## EXERCISE AIM
When you return the lines below, go from the first through the line with "Torin Sifan Afzuigmotor 100...: 1", keep them exact, and leave out every picture.

──────── EXCERPTED RECORDS ────────

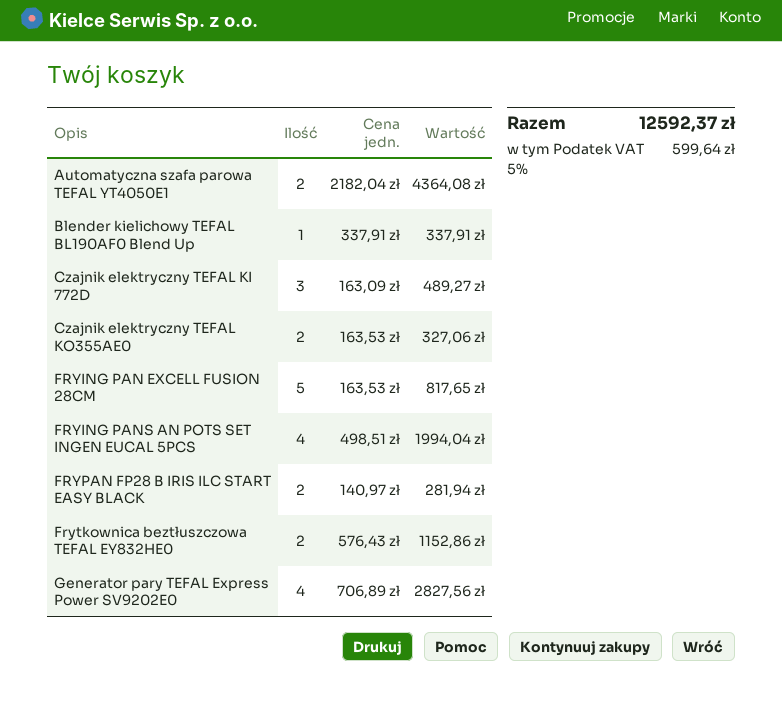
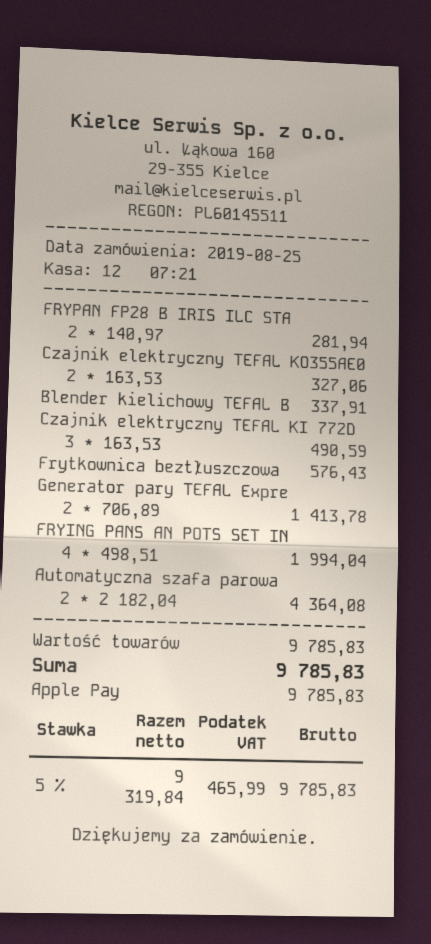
Czajnik elektryczny TEFAL KI 772D: 3 x 163.09 = 489.27 -> 3 x 163.53 = 490.59
FRYING PAN EXCELL FUSION 28CM: 5 x 163.53 = 817.65 -> none
Frytkownica beztłuszczowa TEFAL EY832HE0: 2 x 576.43 = 1152.86 -> 1 x 576.43 = 576.43
Generator pary TEFAL Express Power SV9202E0: 4 x 706.89 = 2827.56 -> 2 x 706.89 = 1413.78
tax: 5% = 599.64 -> 5% = 465.99
total: 12592.37 -> 9785.83

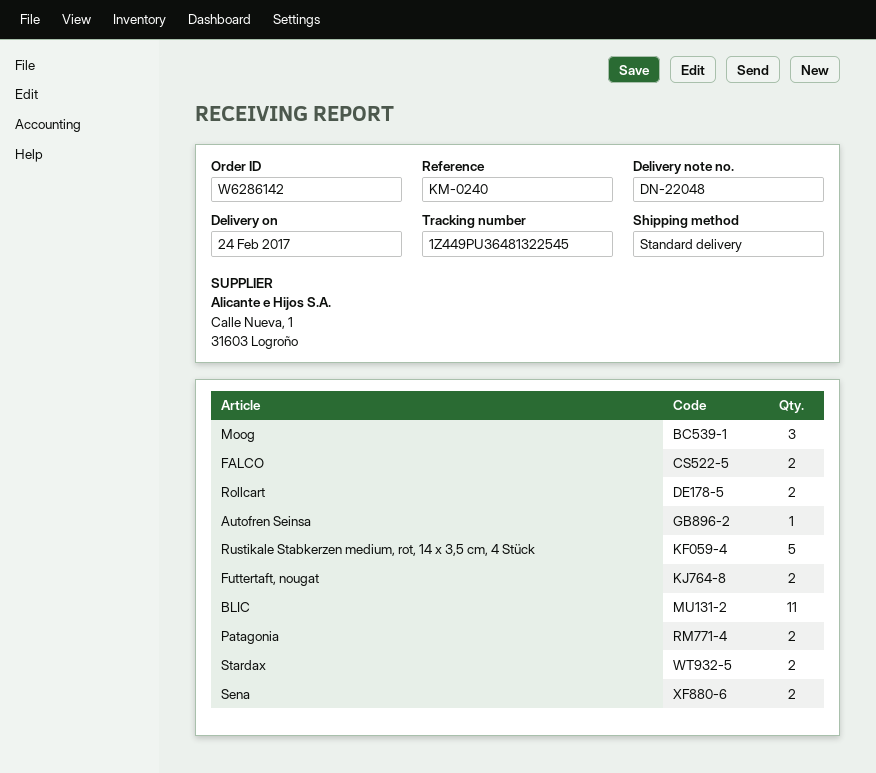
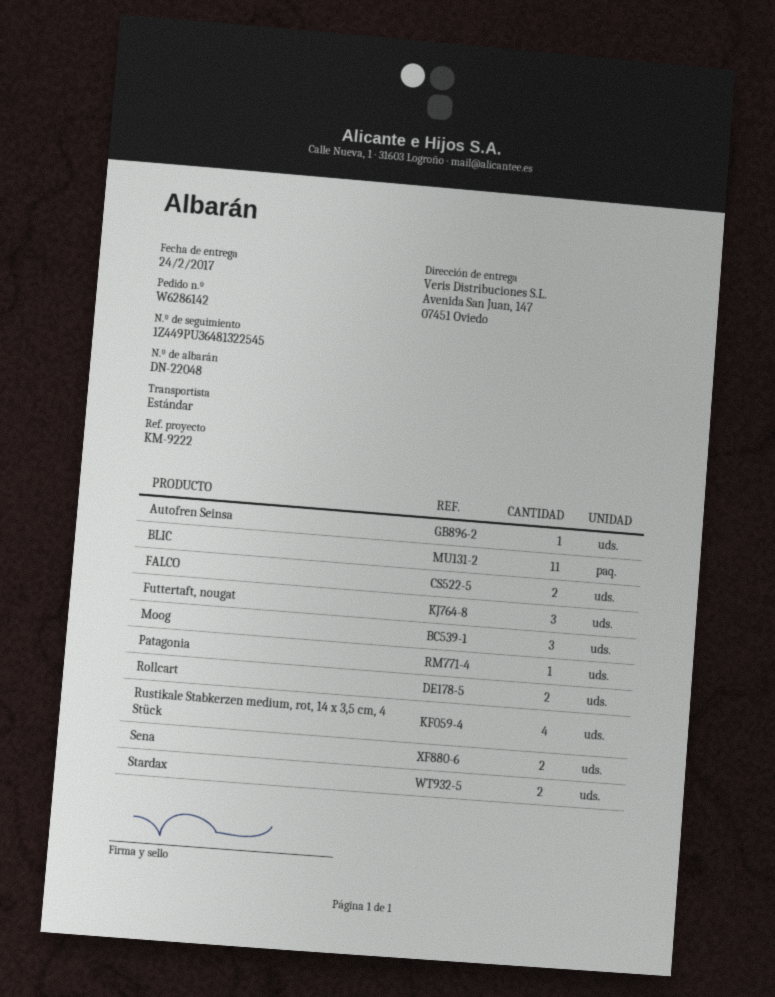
reference: KM-0240 -> KM-9222
Rustikale Stabkerzen medium, rot, 14 x 3,5 cm, 4 Stück: 5 -> 4
Futtertaft, nougat: 2 -> 3
Patagonia: 2 -> 1

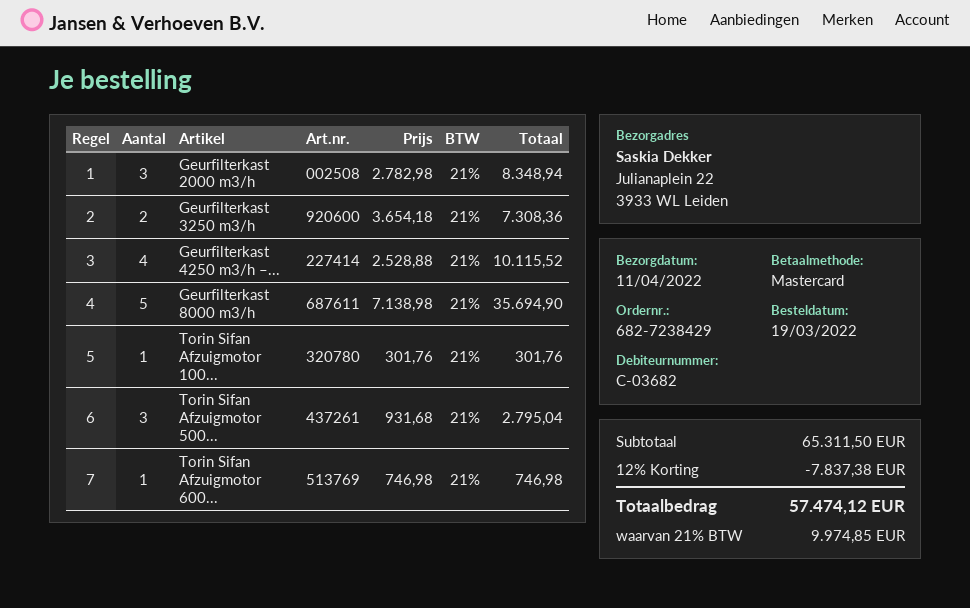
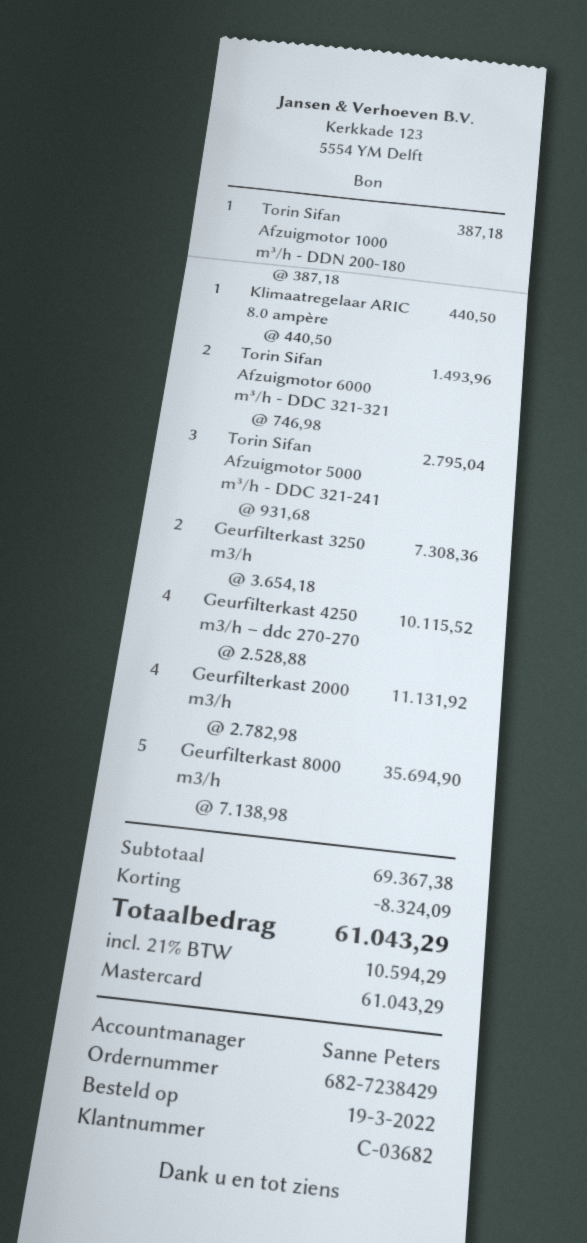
Geurfilterkast 2000 m3/h: 3 x 2782.98 = 8348.94 -> 4 x 2782.98 = 11131.92
Torin Sifan Afzuigmotor 100...: 1 x 301.76 = 301.76 -> 1 x 387.18 = 387.18
Torin Sifan Afzuigmotor 600...: 1 x 746.98 = 746.98 -> 2 x 746.98 = 1493.96
Klimaatregelaar ARIC 8.0 ampère: none -> 1 x 440.50 = 440.50
subtotal: 65311.50 -> 69367.38
discount: 7837.38 -> 8324.09
tax: 21% = 9974.85 -> 21% = 10594.29
total: 57474.12 -> 61043.29

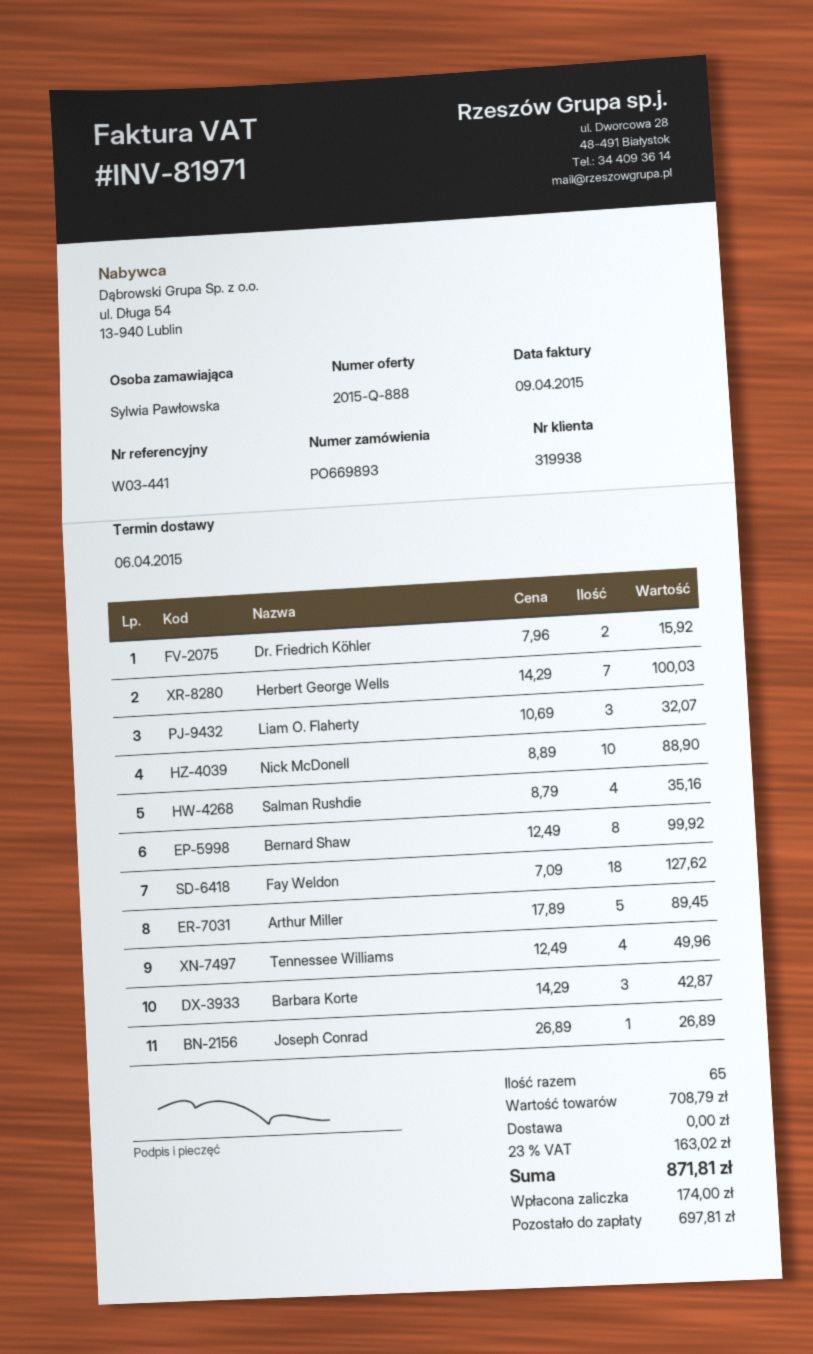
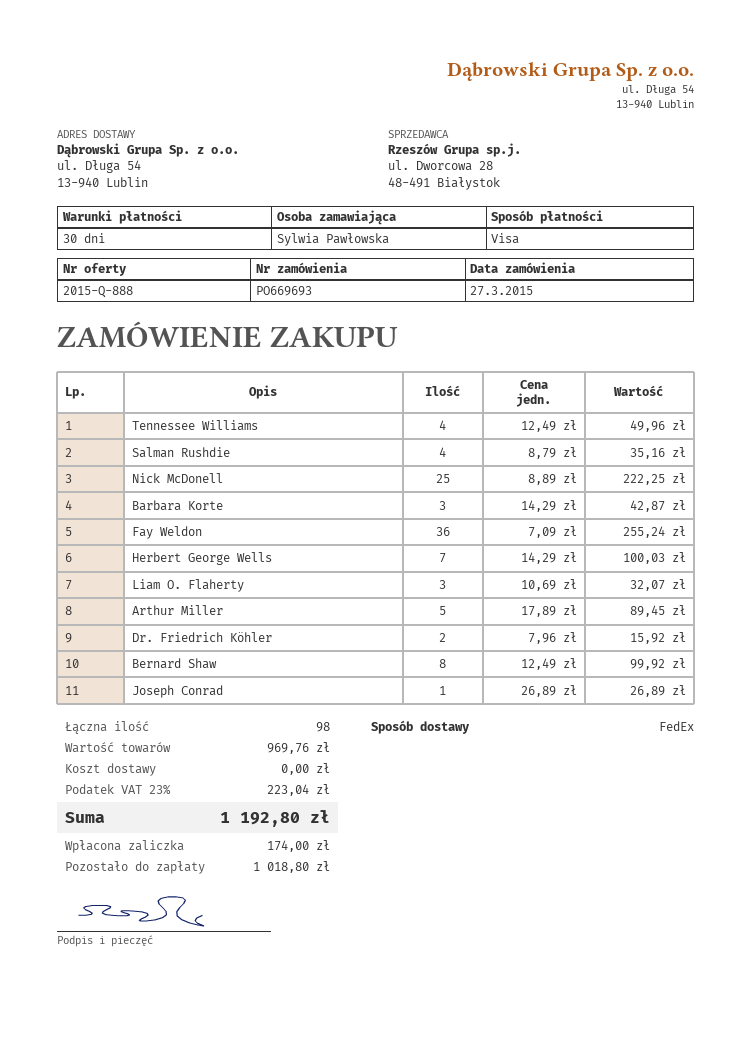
order number: PO669893 -> PO669693
Nick McDonell: 10 x 8.89 = 88.90 -> 25 x 8.89 = 222.25
Fay Weldon: 18 x 7.09 = 127.62 -> 36 x 7.09 = 255.24
total quantity: 65 -> 98
subtotal: 708.79 -> 969.76
tax: 23% = 163.02 -> 23% = 223.04
total: 871.81 -> 1192.80
balance: 697.81 -> 1018.80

────────

## RESULT OF THE TASK
Czajnik elektryczny TEFAL KI 772D: 3 x 163.09 = 489.27 -> 3 x 163.53 = 490.59
FRYING PAN EXCELL FUSION 28CM: 5 x 163.53 = 817.65 -> none
Frytkownica beztłuszczowa TEFAL EY832HE0: 2 x 576.43 = 1152.86 -> 1 x 576.43 = 576.43
Generator pary TEFAL Express Power SV9202E0: 4 x 706.89 = 2827.56 -> 2 x 706.89 = 1413.78
tax: 5% = 599.64 -> 5% = 465.99
total: 12592.37 -> 9785.83

reference: KM-0240 -> KM-9222
Rustikale Stabkerzen medium, rot, 14 x 3,5 cm, 4 Stück: 5 -> 4
Futtertaft, nougat: 2 -> 3
Patagonia: 2 -> 1

Geurfilterkast 2000 m3/h: 3 x 2782.98 = 8348.94 -> 4 x 2782.98 = 11131.92
Torin Sifan Afzuigmotor 100...: 1 x 301.76 = 301.76 -> 1 x 387.18 = 387.18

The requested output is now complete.